Atom content with a type="xhtml"

Topics: Argotic.Core
Jun 4, 2008 at 1:41 AM
Thanks for the awesome library.  It has saved me a lot of time.

I just ran into an internal feed that uses content type xhtml.  And I noticed that all the content is being stripped.  I was able to replicate it with this simple feed...

<?xml version="1.0" encoding="utf-8" ?>
<feed xmlns="http://www.w3.org/2005/Atom">
  <title>Example Feed</title>
  <link href="http://example.org/"/>
  <updated>2003-12-13T18:30:02Z</updated>
  <author>
    <name>John Doe</name>
  </author>
  <id>urn:uuid:60a76c80-d399-11d9-b93C-0003939e0af6</id>
  <entry>
    <title>Atom-Powered Robots Run Amok</title>
    <link href="http://example.org/2003/12/13/atom03"/>
    <id>urn:uuid:1225c695-cfb8-4ebb-aaaa-80da344efa6a</id>
    <updated>2003-12-13T18:30:02Z</updated>
    <content type="xhtml">
      <div xmlns="http://www.w3.org/1999/xhtml">
          <p>AT&amp;T bought <b>by SBC</b>!</p>
          <p>See all the news <a href="http://www.example.org/bought/sbc">here</a></p>
      </div>
    </content>
  </entry>
</feed>

I would expect that an AtomContent.Content would contain the string "<p xmlns="http://www.w3.org/1999/xhtml">AT&amp;T bought <b>by SBC</b>!</p>
<p xmlns="http://www.w3.org/1999/xhtml">See all the news <a href="http://www.example.org/bought/sbc">here</a></p>".  But on line 585 (of what is in TFS not a release), XPathNavigator.Value is being used which grabs all the text nodes and combines them.  Doing that I end up with "AT&T bought by SBC!See all the news here".

I think it would be more appropriate to use XPathNavigator.InnerXml in this instance.

Thoughts?

Justin Rudd
Jun 4, 2008 at 5:56 AM
Justin,

I am in agreement that in the case where Atom content is encoded using XHTML (or HTML), the encoded value should be returned.
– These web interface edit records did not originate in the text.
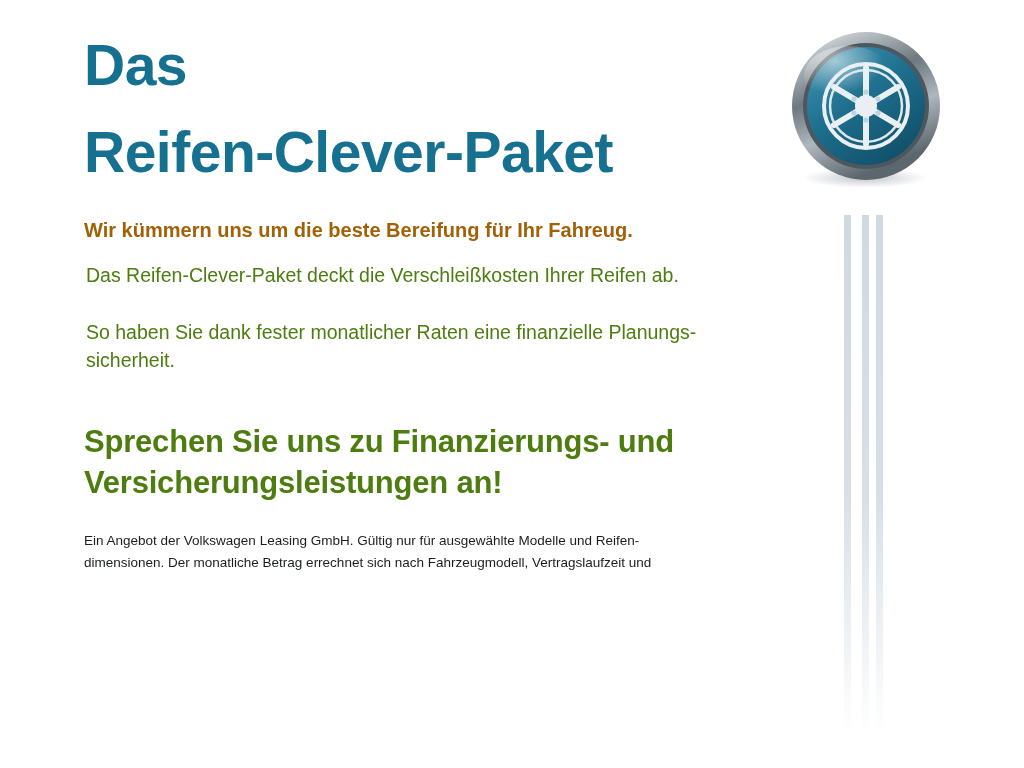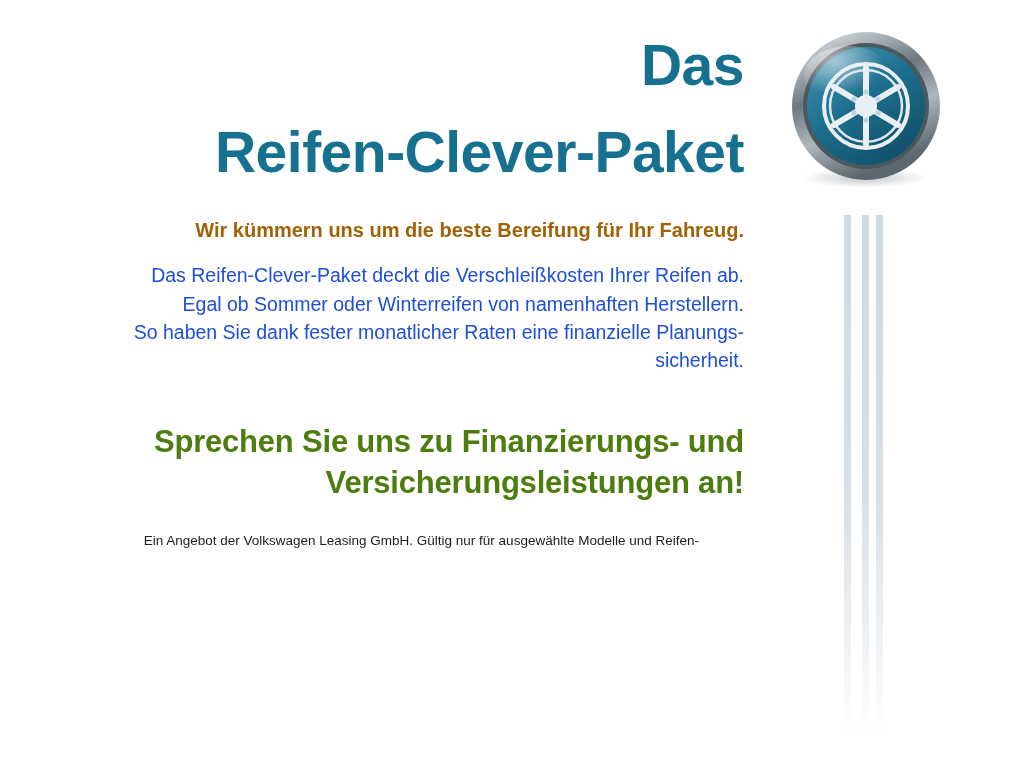--- a/index.html
+++ b/index.html
@@ -11,21 +11,20 @@
     height: 768px;
     background: #ffffff;
     font-family: "Liberation Sans", sans-serif;
     overflow: hidden;
   }
   .page {
     position: relative;
     width: 1024px;
     height: 768px;
     background: #ffffff;
-    text-align: right;
   }
 
   
   .stripes {
     position: absolute;
     left: 836px;
     top: 215px;
     width: 70px;
     height: 520px;
   }
@@ -81,22 +80,22 @@
   .title .line2 { display: block; margin-top: 20px; }
 
   .subhead {
     margin: 32px 0 0 0;
     color: #a16207;
     font-weight: bold;
     font-size: 20px;
     line-height: 1.3;
   }
   .body-copy {
-    margin: 18px 0 0 15px;
-    color: #1d4ed8;
+    margin: 18px 0 0 2px;
+    color: #4d7c0f;
     font-size: 19.5px;
     line-height: 1.45;
     font-weight: 400;
   }
   .cta {
     margin: 48px 0 0 0;
     color: #4d7c0f;
     font-weight: bold;
     font-size: 31px;
     line-height: 1.32;
@@ -181,29 +180,29 @@
 
     <h1 class="title">
       <span>Das</span>
       <span class="line2">Reifen-Clever-Paket</span>
     </h1>
 
     <p class="subhead">Wir kümmern uns um die beste Bereifung für Ihr Fahreug.</p>
 
     <p class="body-copy">
       <span>Das Reifen-Clever-Paket deckt die Verschleißkosten Ihrer Reifen ab.</span><br>
-      <span>Egal ob Sommer oder Winterreifen von namenhaften Herstellern.</span><br>
+      <br>
       <span>So haben Sie dank fester monatlicher Raten eine finanzielle Planungs-</span><br>
       <span>sicherheit.</span>
     </p>
 
     <p class="cta">
       <span>Sprechen Sie uns zu Finanzierungs- und</span>
       <span class="line2">Versicherungsleistungen an!</span>
     </p>
 
     <p class="legal">
       <span>Ein Angebot der Volkswagen Leasing GmbH. Gültig nur für ausgewählte Modelle und Reifen-</span><br>
-      <br>
+      <span>dimensionen. Der monatliche Betrag errechnet sich nach Fahrzeugmodell, Vertragslaufzeit und</span><br>
     </p>
 
   </div>
 </div>
 
 </body></html>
Good catch, I will try to get an issue opened to fix this. I have been swamped lately, and am falling behind on Argotic, but I really appreciate all of the great feedback people have been providing.
Jun 4, 2008 at 9:27 PM
Hey Brian,

Thanks for the quick response! 

I've got the code patched up already.  I'll post the diff file somewhere and update this discussion.  As for "type='html'", Argotic is doing the right thing (as far as I can tell).  As HTML, my above would look like this raw -

&lt;p&gt;AT&amp;amp;T bought &lt;b&gt;by SBC&lt;/b&gt;!&lt;/p&gt;
&lt;p&gt;See all the news &lt;a href="http://www.example.org/bought/sbc"&gt;here&lt;/a&gt;&lt;/p&gt;

But when pulled out, it is unescaped properly.
Jul 1, 2008 at 6:46 PM
Edited Jul 1, 2008 at 6:47 PM
Created work item #10408 to address this issue, this has been fixed for the next release.